** Instructions for the task **
Output exactly the lines that run from the start of the records to the line with "(417, 593) none", counting both ends, and skip the pictures.

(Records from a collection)
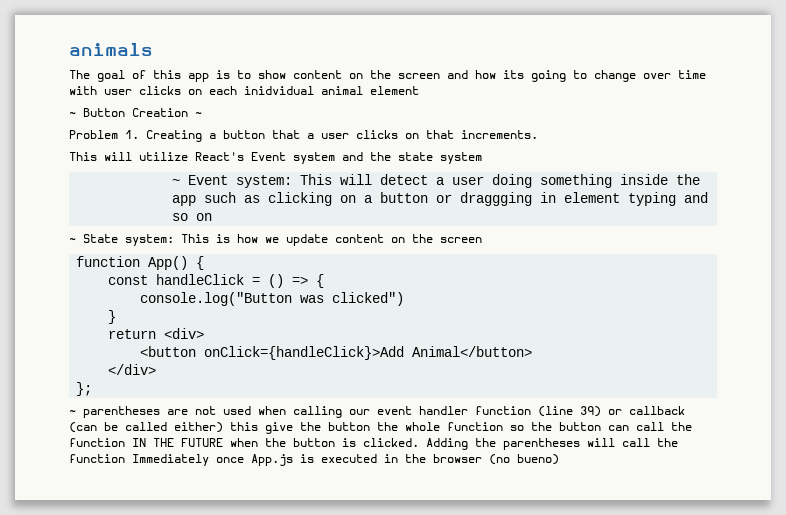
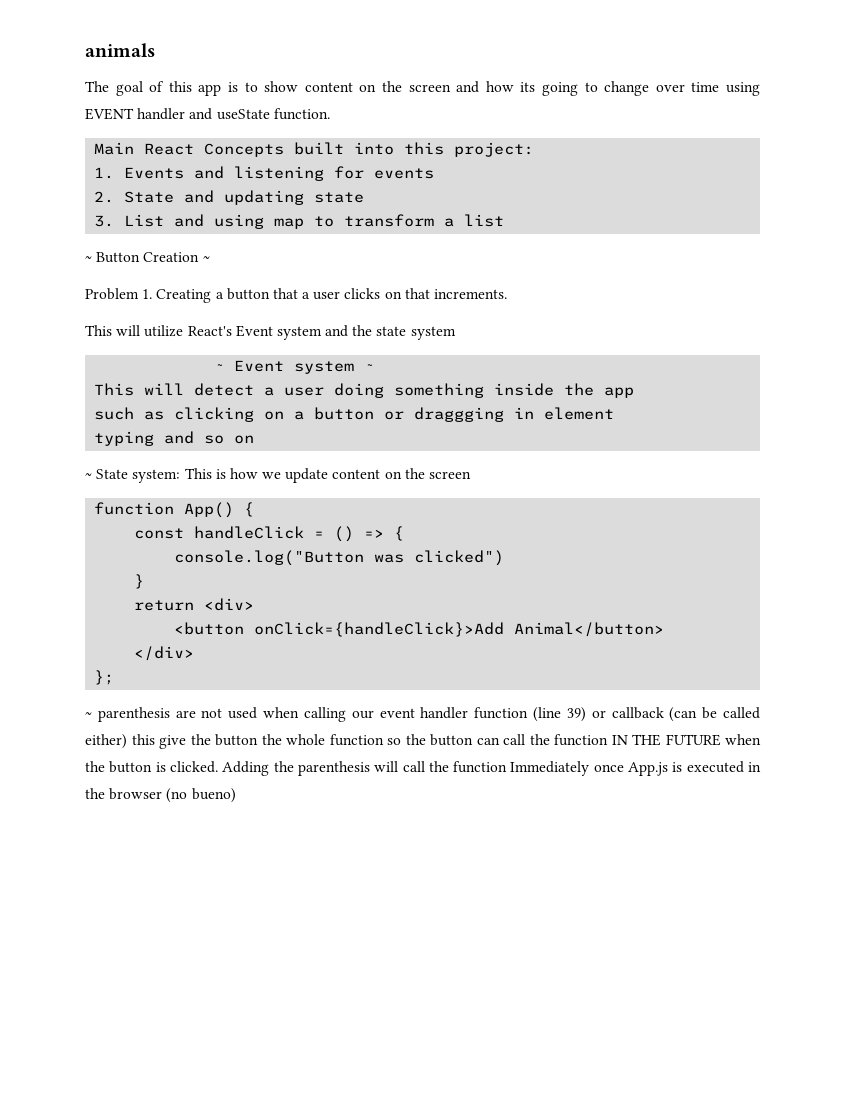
[69,86,419,95] with user clicks on each inidvidual animal element -> [726,82,761,96] [85,108,330,120] [94,142,535,157] [94,166,435,181] [94,190,365,205] [94,214,505,229] using EVENT handler and useState function. // Main React Concepts built into this project: // 1. Events and listening for events // 2. State and updating state // 3. List and using map to transform a list
[236,175,293,188] system: -> [294,361,375,374] system ~ //
(197, 200) none -> (635, 392) //
(621, 197) none -> (615, 413) //
[83,406,160,418] parentheses -> [97,707,170,722] parenthesis
[503,438,580,450] parentheses -> [297,761,370,776] parenthesis

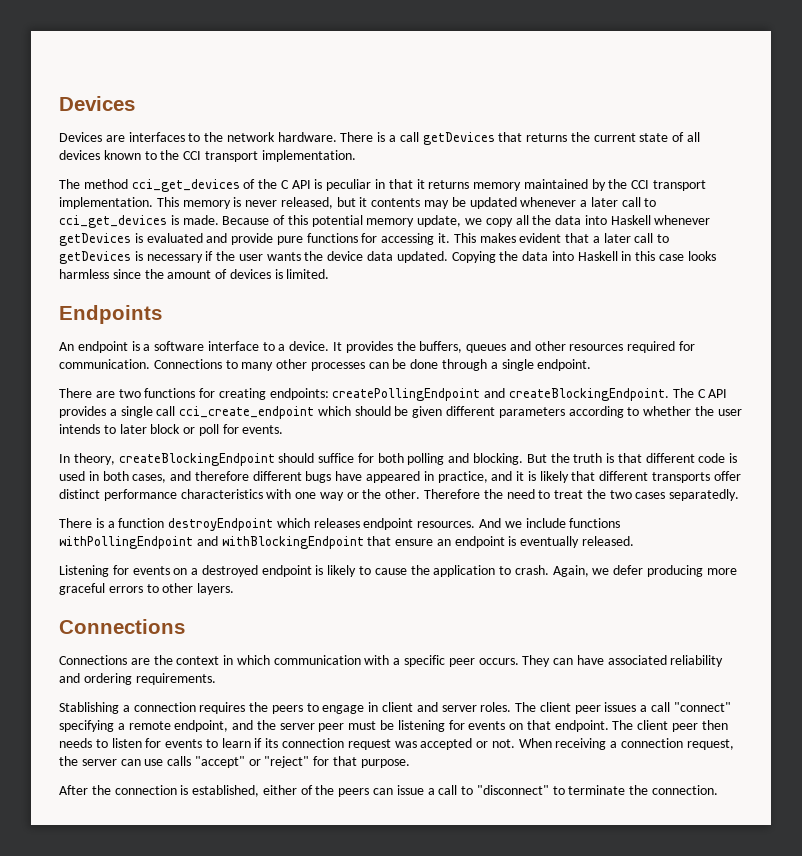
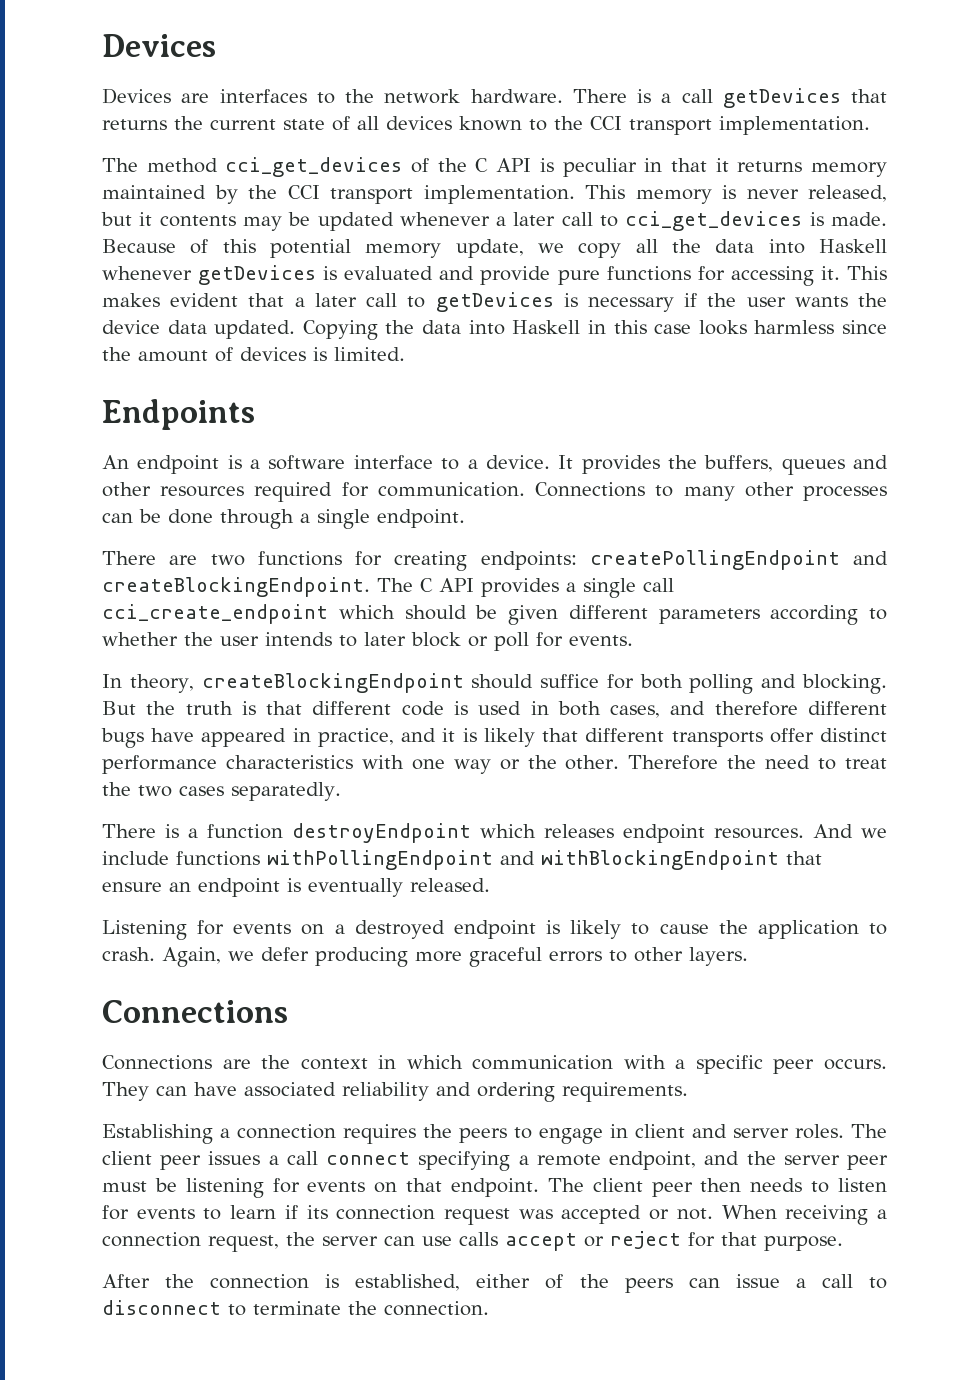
[59,702,119,714] Stablishing -> [102,1124,213,1144] Establishing
[673,702,731,712] "connect" -> [326,1152,411,1165] connect
[194,756,310,768] "accept" or "reject" -> [505,1231,681,1251] accept or reject
[476,785,549,795] "disconnect" -> [102,1300,221,1315] disconnect

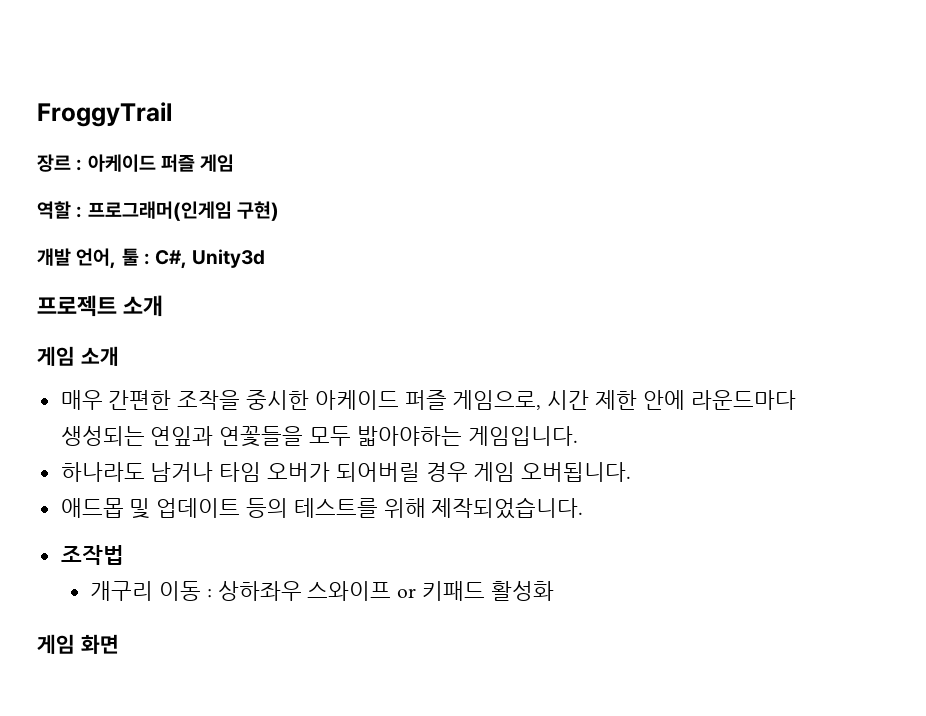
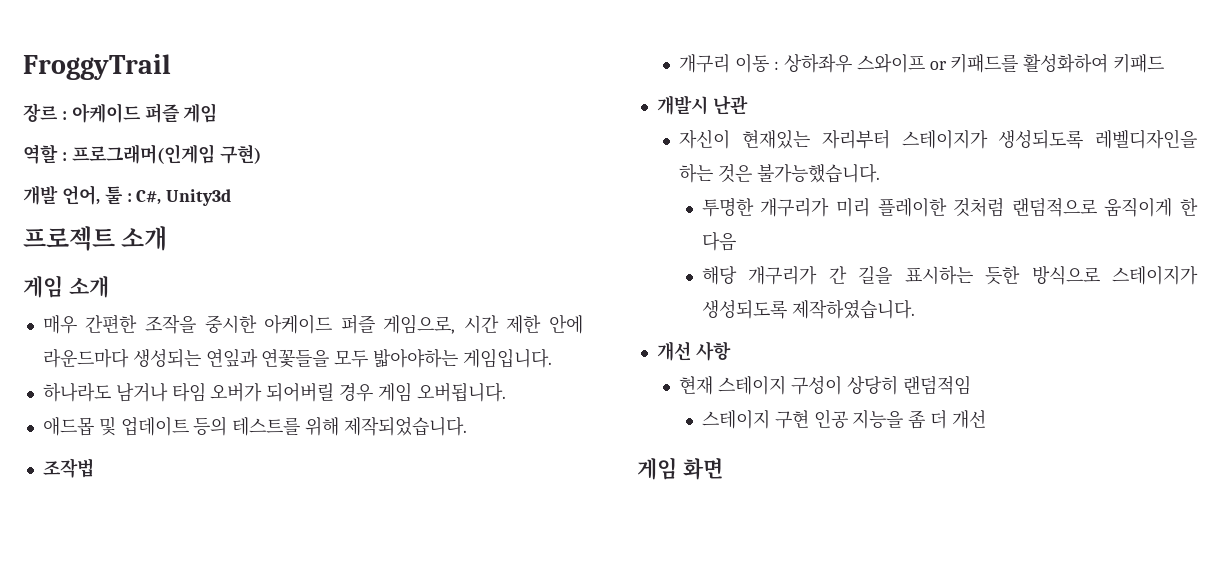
(417, 593) none -> [950,54,1109,73] 키패드를 활성화하여
[490,581,554,601] 활성화 -> [656,95,748,115] [679,129,1197,149] [679,163,881,183] [701,197,1198,217] [701,231,736,251] [701,265,1198,285] [701,299,915,319] [656,341,731,361] [679,375,971,395] [701,409,986,429] // 개발시 난관 // 자신이 현재있는 자리부터 스테이지가 생성되도록 레벨디자인을 하는 것은 불가능했습니다. // 투명한 개구리가 미리 플레이한 것처럼 랜덤적으로 움직이게 한 다음 // 해당 개구리가 간 길을 표시하는 듯한 방식으로 스테이지가 생성되도록 제작하였습니다. // 개선 사항 // 현재 스테이지 구성이 상당히 랜덤적임 // 스테이지 구현 인공 지능을 좀 더 개선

** Final answer **
[69,86,419,95] with user clicks on each inidvidual animal element -> [726,82,761,96] [85,108,330,120] [94,142,535,157] [94,166,435,181] [94,190,365,205] [94,214,505,229] using EVENT handler and useState function. // Main React Concepts built into this project: // 1. Events and listening for events // 2. State and updating state // 3. List and using map to transform a list
[236,175,293,188] system: -> [294,361,375,374] system ~ //
(197, 200) none -> (635, 392) //
(621, 197) none -> (615, 413) //
[83,406,160,418] parentheses -> [97,707,170,722] parenthesis
[503,438,580,450] parentheses -> [297,761,370,776] parenthesis

[59,702,119,714] Stablishing -> [102,1124,213,1144] Establishing
[673,702,731,712] "connect" -> [326,1152,411,1165] connect
[194,756,310,768] "accept" or "reject" -> [505,1231,681,1251] accept or reject
[476,785,549,795] "disconnect" -> [102,1300,221,1315] disconnect

(417, 593) none -> [950,54,1109,73] 키패드를 활성화하여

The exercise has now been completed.